5.05.2016

It's the week before Mother's Day and I have been thinking -

I haven't logged into Blogger in so long I was worried I might have to reenter my password... and then the hassle of trying to remember my password. 

I almost didn't put forth the effort. 


But here I am - so far past my last blog.  


It is the first week of May already and we are on our spring break before we head into our final 9 weeks of school.  Ending the last week of July, just in time to take a 4 week break and start again in September.  Woohoo!

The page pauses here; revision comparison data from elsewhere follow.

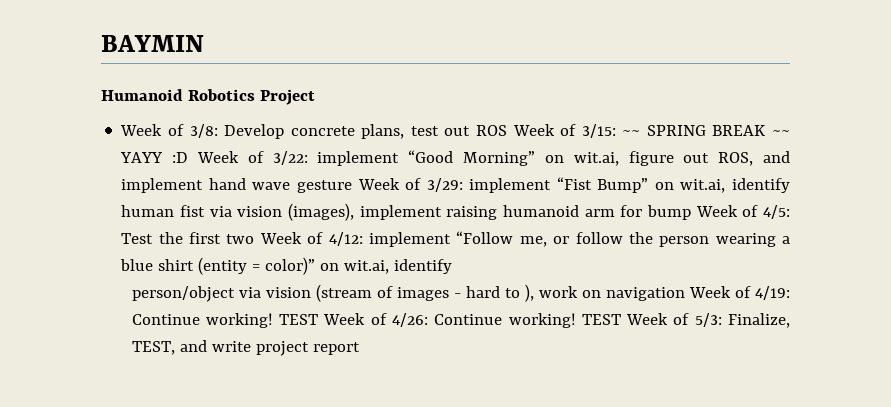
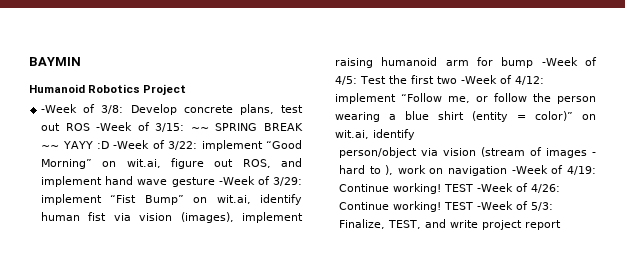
[120,124,163,136] Week -> [41,104,78,113] -Week
[512,124,555,136] Week -> [96,122,133,131] -Week
[196,151,239,163] Week -> [113,140,150,149] -Week
[357,178,400,190] Week -> [218,176,255,185] -Week
[695,205,738,217] Week -> [541,57,578,66] -Week
[259,232,302,244] Week -> [461,75,498,84] -Week
[688,286,731,298] Week -> [511,165,548,174] -Week
[323,313,366,325] Week -> [476,183,513,192] -Week
[626,313,669,325] Week -> [476,201,513,210] -Week

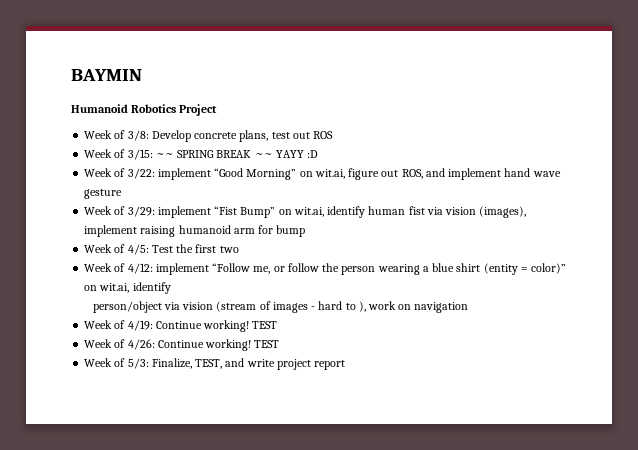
[41,104,78,113] -Week -> [84,130,113,139] Week
[96,122,133,131] -Week -> [84,149,113,158] // Week
[113,140,150,149] -Week -> [84,168,113,177] // Week
[218,176,255,185] -Week -> [84,206,113,215] // Week
[541,57,578,66] -Week -> [84,244,113,253] // Week
[461,75,498,84] -Week -> [84,263,113,272] // Week
[511,165,548,174] -Week -> [84,320,113,329] // Week
[476,183,513,192] -Week -> [84,339,113,348] // Week
[476,201,513,210] -Week -> [84,358,113,367] // Week

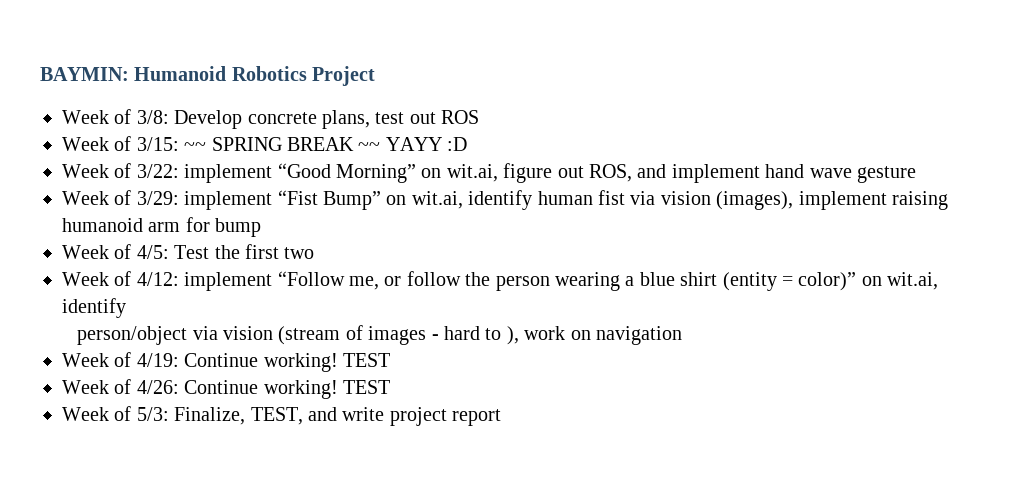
[71,69,142,81] BAYMIN // -> [40,67,129,81] BAYMIN:

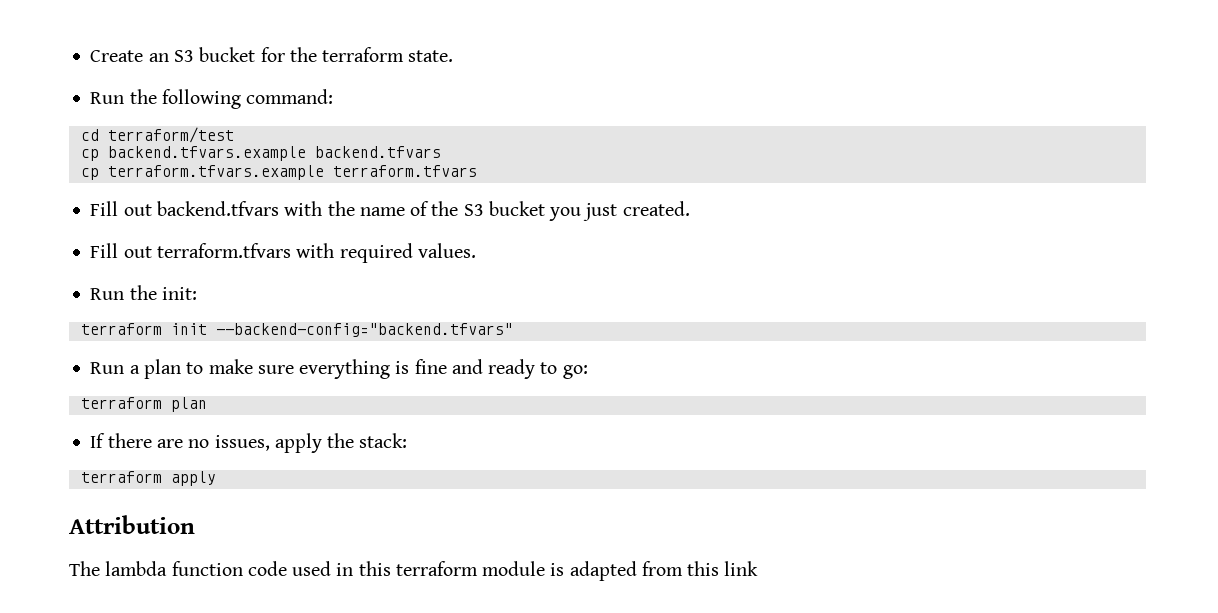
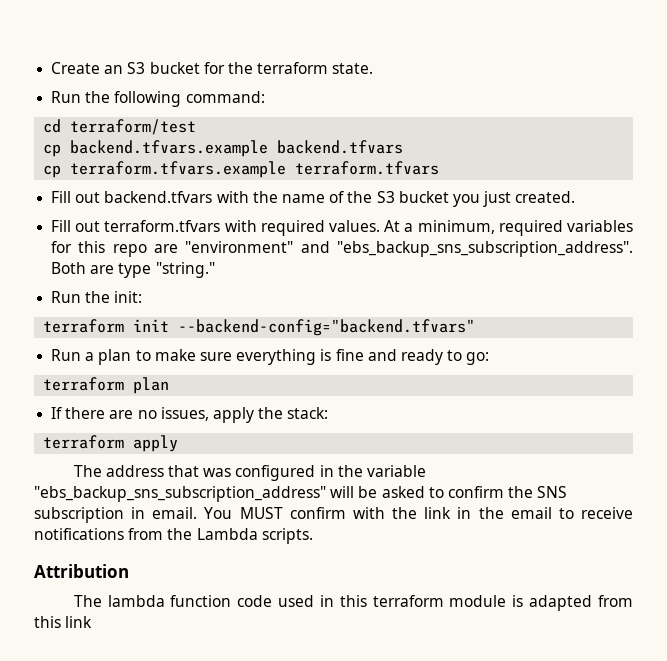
(476, 250) none -> [384,220,633,236] [51,241,633,257] [51,262,215,278] At a minimum, required variables for this repo are "environment" and "ebs_backup_sns_subscription_address". Both are type "string."
(216, 478) none -> [73,465,426,481] [34,486,568,502] [34,507,633,523] [34,528,313,544] // The address that was configured in the variable "ebs_backup_sns_subscription_address" will be asked to confirm the SNS subscription in email. You MUST confirm with the link in the email to receive notifications from the Lambda scripts.

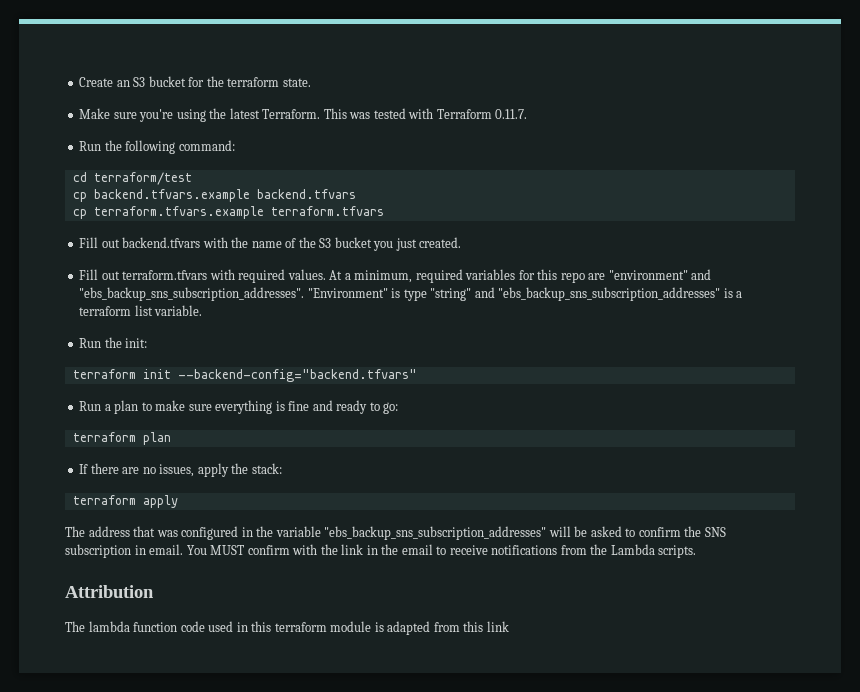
(374, 68) none -> [79,108,528,122] // Make sure you're using the latest Terraform. This was tested with Terraform 0.11.7.
[337,241,633,257] [51,262,215,278] "ebs_backup_sns_subscription_address". Both are type "string." -> [79,287,743,301] [79,305,203,316] "ebs_backup_sns_subscription_addresses". "Environment" is type "string" and "ebs_backup_sns_subscription_addresses" is a terraform list variable.
[34,486,326,502] "ebs_backup_sns_subscription_address" -> [324,526,547,540] "ebs_backup_sns_subscription_addresses"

Homeschoolers love making their own crazy schedule to fit their own crazy needs!

  
It has been an emotionally strange week for me.  And by that I mean that I have cried this week.  To a friend, not my husband and that was weird.  Not because crying is weird, I'm just not one of the people in this world who can make the tears come out.  I feel them inside, but rarely do they work their way out of my eyeballs.

Whoa - that was off.


This whole post is off.  Who knows if I'll even post it! 


Monday was the 3 year anniversary of our loss of Isaiah.  Monday Aaron left for France for 4 days (work trip, mostly travel time.), Wednesday I finished reading Ghost Belly, which is a memoir written by a mom regarding her stillbirth.  And Mother's Day is Sunday.  


All of this just wraps its way around my heart. 


Isaiah's loss, Aaron gone, emotionally exhausting book, Doron's birth mom.  My heart is feeling pulled at.  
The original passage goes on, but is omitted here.